In silico analysis enabling informed design for genome editing in medicinal cannabis; gene families and variant characterisation
journal contributionposted on 2021-09-28, 22:07 authored by Lennon Matchett-OatesLennon Matchett-Oates, Shivraj BraichShivraj Braich, German SpangenbergGerman Spangenberg, Simone RochfortSimone Rochfort, Noel CoganNoel Cogan
Cannabis has been used worldwide for centuries for industrial, recreational and medicinal use, however, to date no successful attempts at editing genes involved in cannabinoid biosynthesis have been reported.

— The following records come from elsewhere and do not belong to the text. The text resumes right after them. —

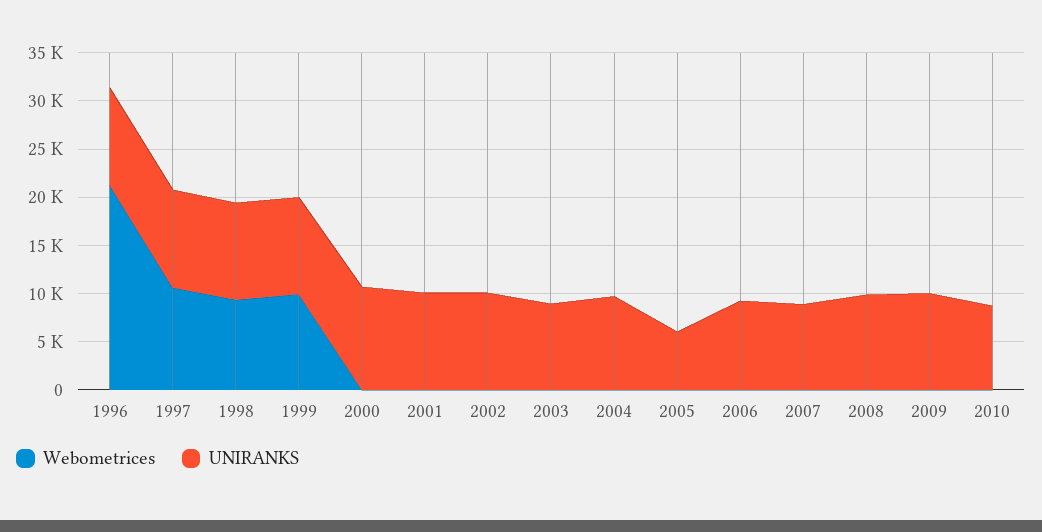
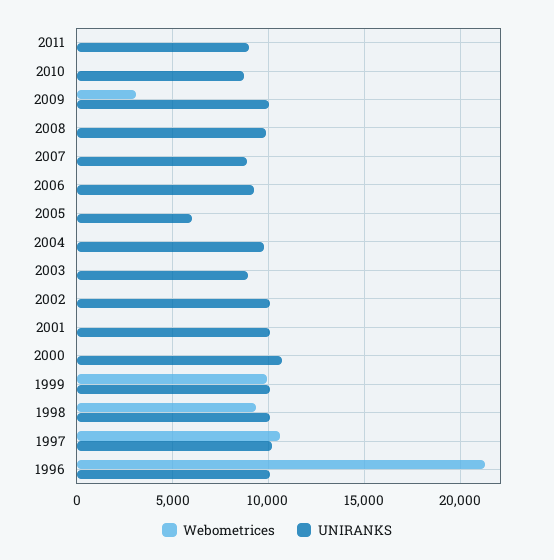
Webometrices, 2009: 0 -> 3000
Webometrices, 2011: none -> 0
UNIRANKS, 2011: none -> 9000

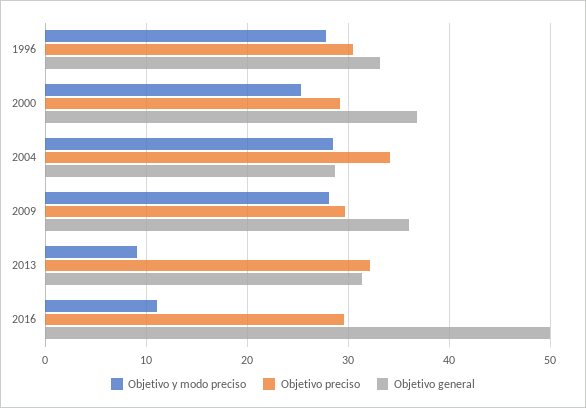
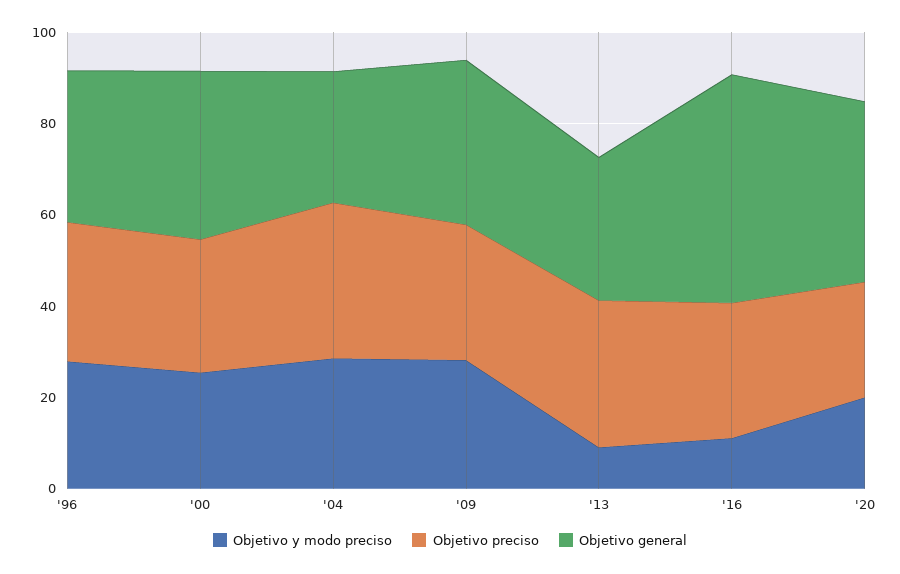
Objetivo y modo preciso, '20: none -> 20
Objetivo preciso, '20: none -> 25
Objetivo general, '20: none -> 40

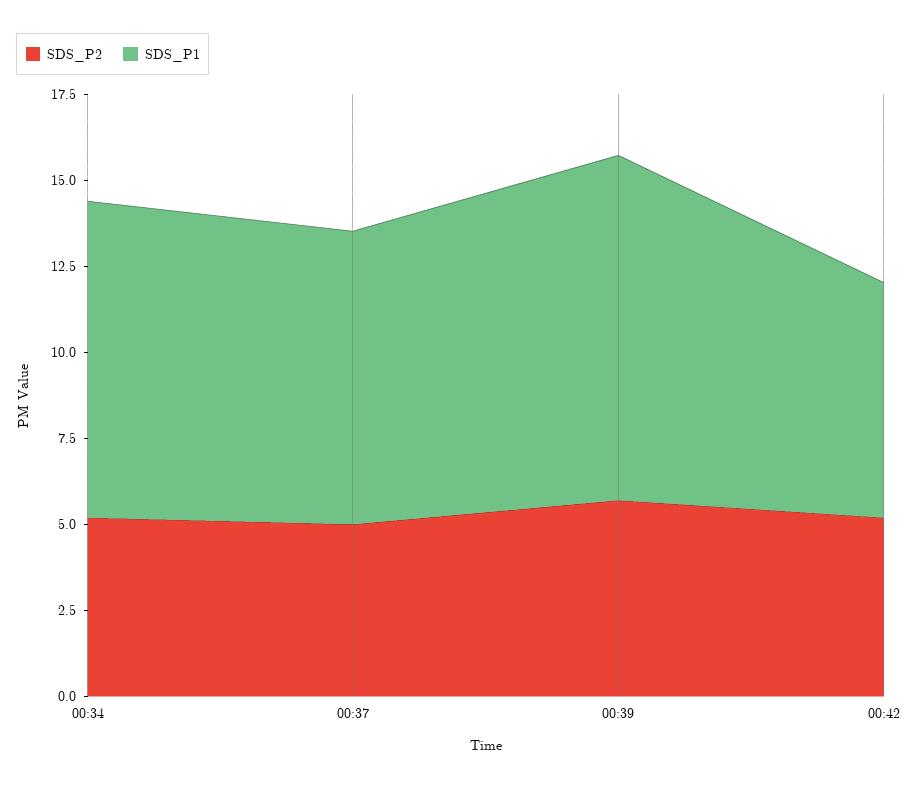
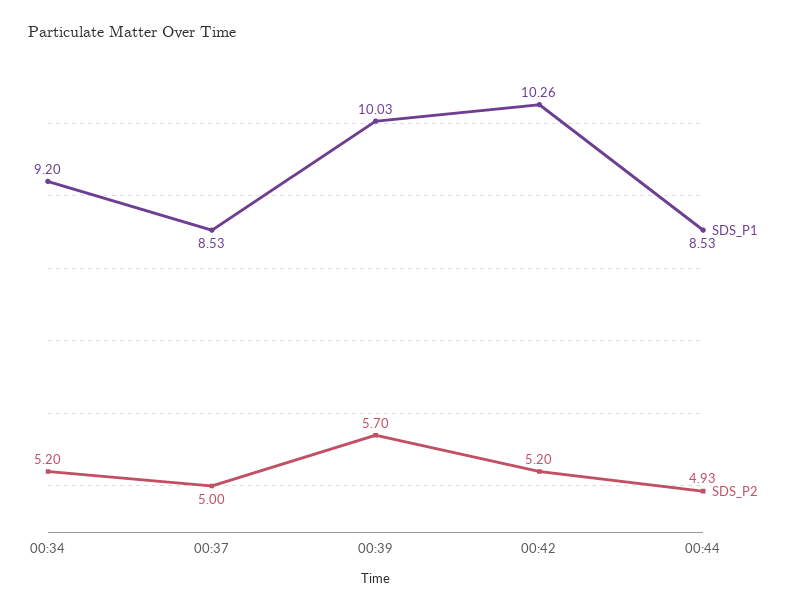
SDS_P1, 00:42: 7 -> 10.26
SDS_P1, 00:44: none -> 8.53
SDS_P2, 00:44: none -> 4.93

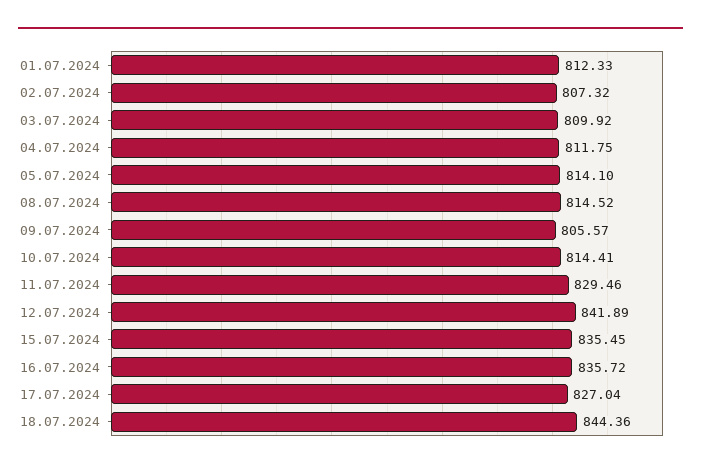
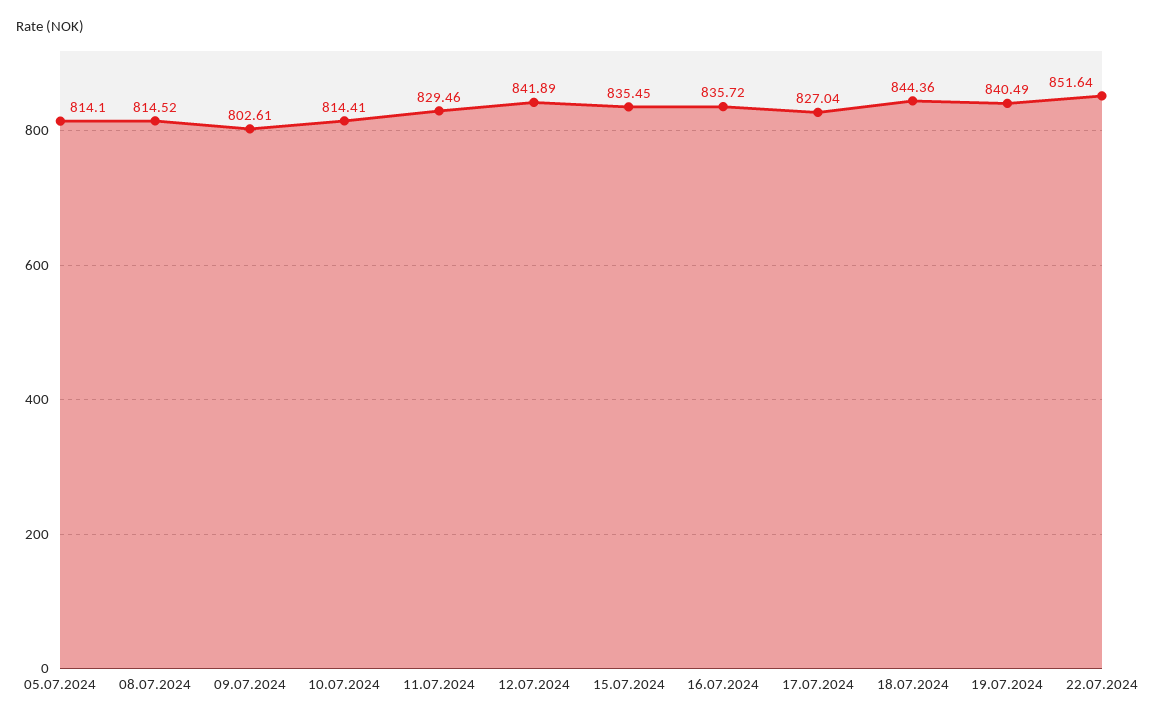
01.07.2024: 812.33 -> none
02.07.2024: 807.32 -> none
03.07.2024: 809.92 -> none
04.07.2024: 811.75 -> none
09.07.2024: 805.57 -> 802.61
19.07.2024: none -> 840.49
22.07.2024: none -> 851.64

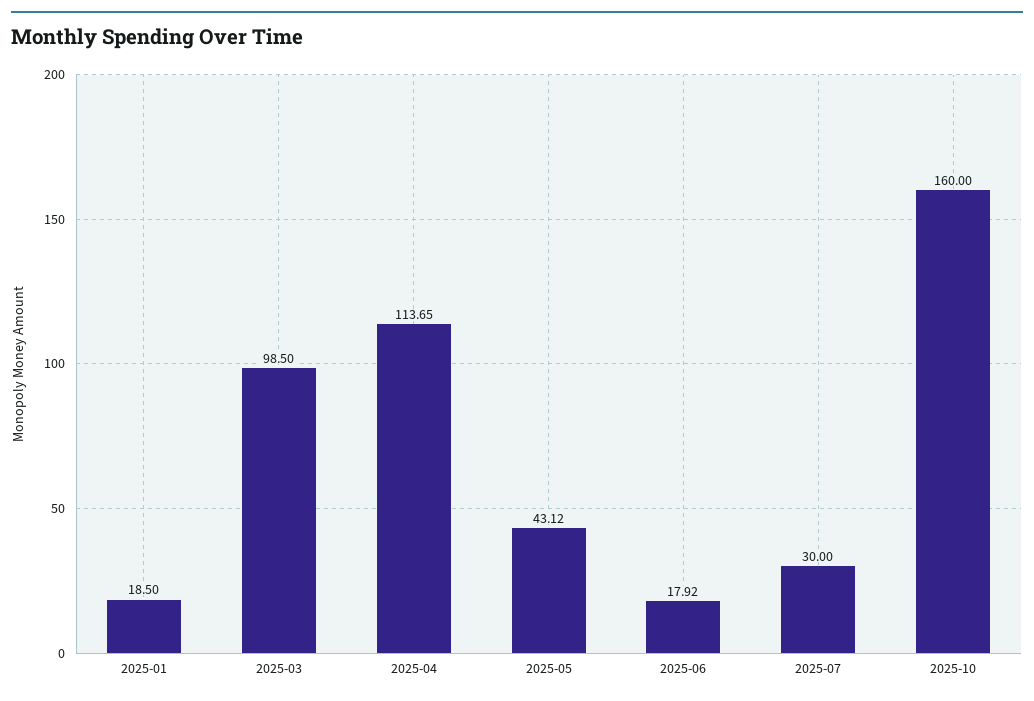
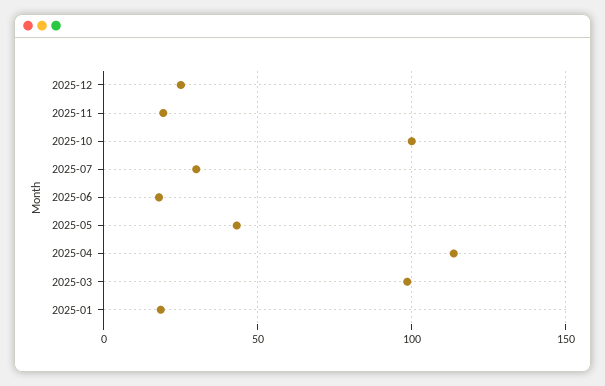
2025-10: 160 -> 100
2025-12: none -> 25
2025-11: none -> 20

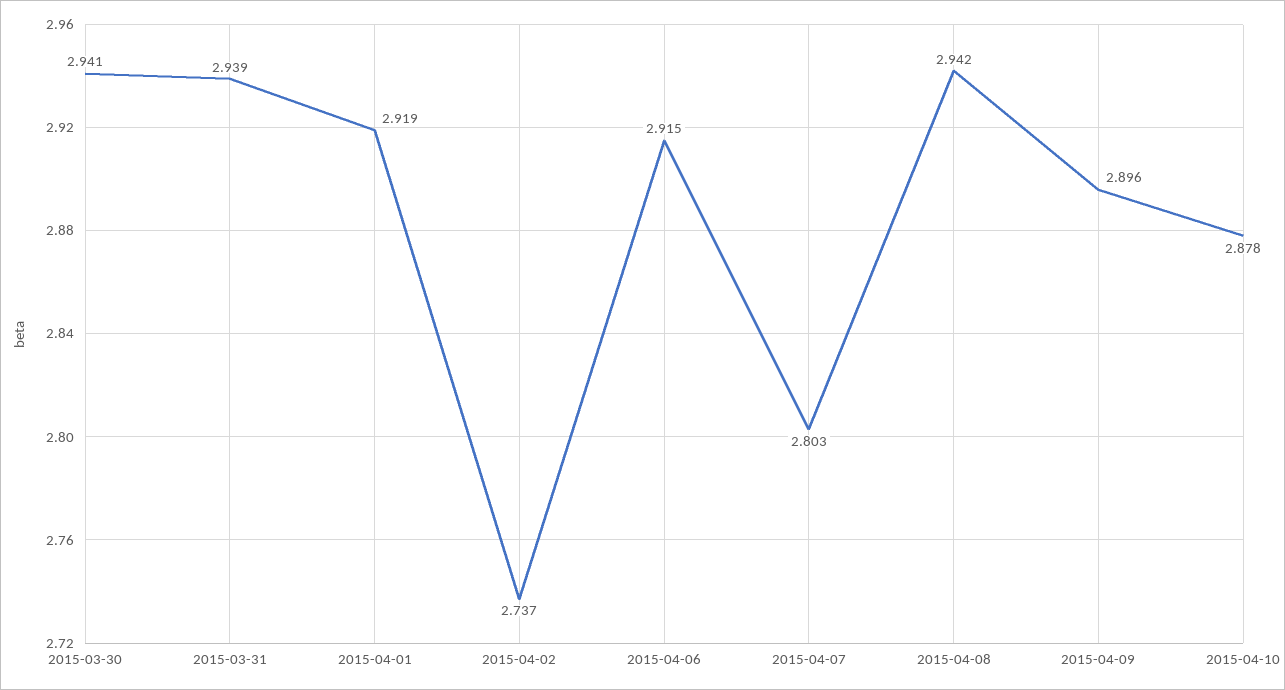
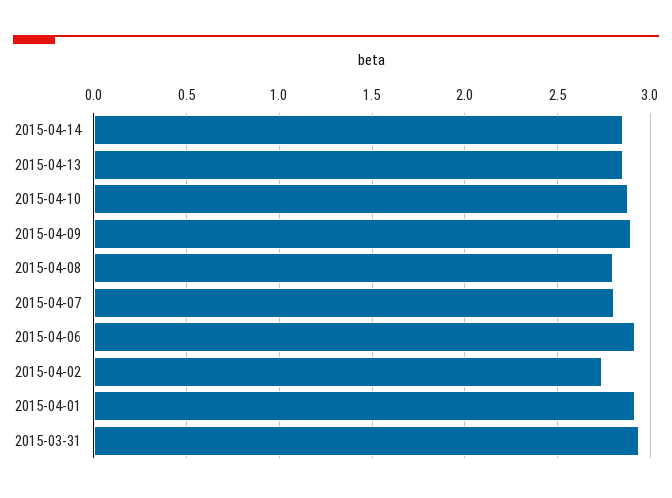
2015-03-30: 2.941 -> none
2015-04-08: 2.942 -> 2.8
2015-04-14: none -> 2.85
2015-04-13: none -> 2.85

This study proposes and develops an in silico best practices approach for the design and implementation of genome editing technologies in cannabis to target all genes involved in cannabinoid biosynthesis. A large dataset of reference genomes was accessed and mined to determine copy number variation and associated SNP variants for optimum target edit sites for genotype independent editing. Copy number variance and highly polymorphic gene sequences exist in the genome making genome editing using CRISPR, Zinc Fingers and TALENs technically difficult. Evaluation of allele or additional gene copies was determined through nucleotide and amino acid alignments with comparative sequence analysis performed. From determined gene copy number and presence of SNPs, multiple online CRISPR design tools were used to design sgRNA targeting every gene, accompanying allele and homologs throughout all involved pathways to create knockouts for further investigation. Universal sgRNA were designed for highly homologous sequences using MultiTargeter and visualised using Sequencher, creating unique sgRNA avoiding SNP and shared nucleotide locations targeting optimal edit sites. Using this framework, the approach has wider applications to all plant species regardless of ploidy number or highly homologous gene sequences. Using this framework, a best-practice approach to genome editing is possible in all plant species, including cannabis, delivering a comprehensive in silico evaluation of the cannabinoid pathway diversity from a large set of whole genome sequences. Identification of SNP variants across all genes could improve genome editing potentially leading to novel applications across multiple disciplines, including agriculture and medicine.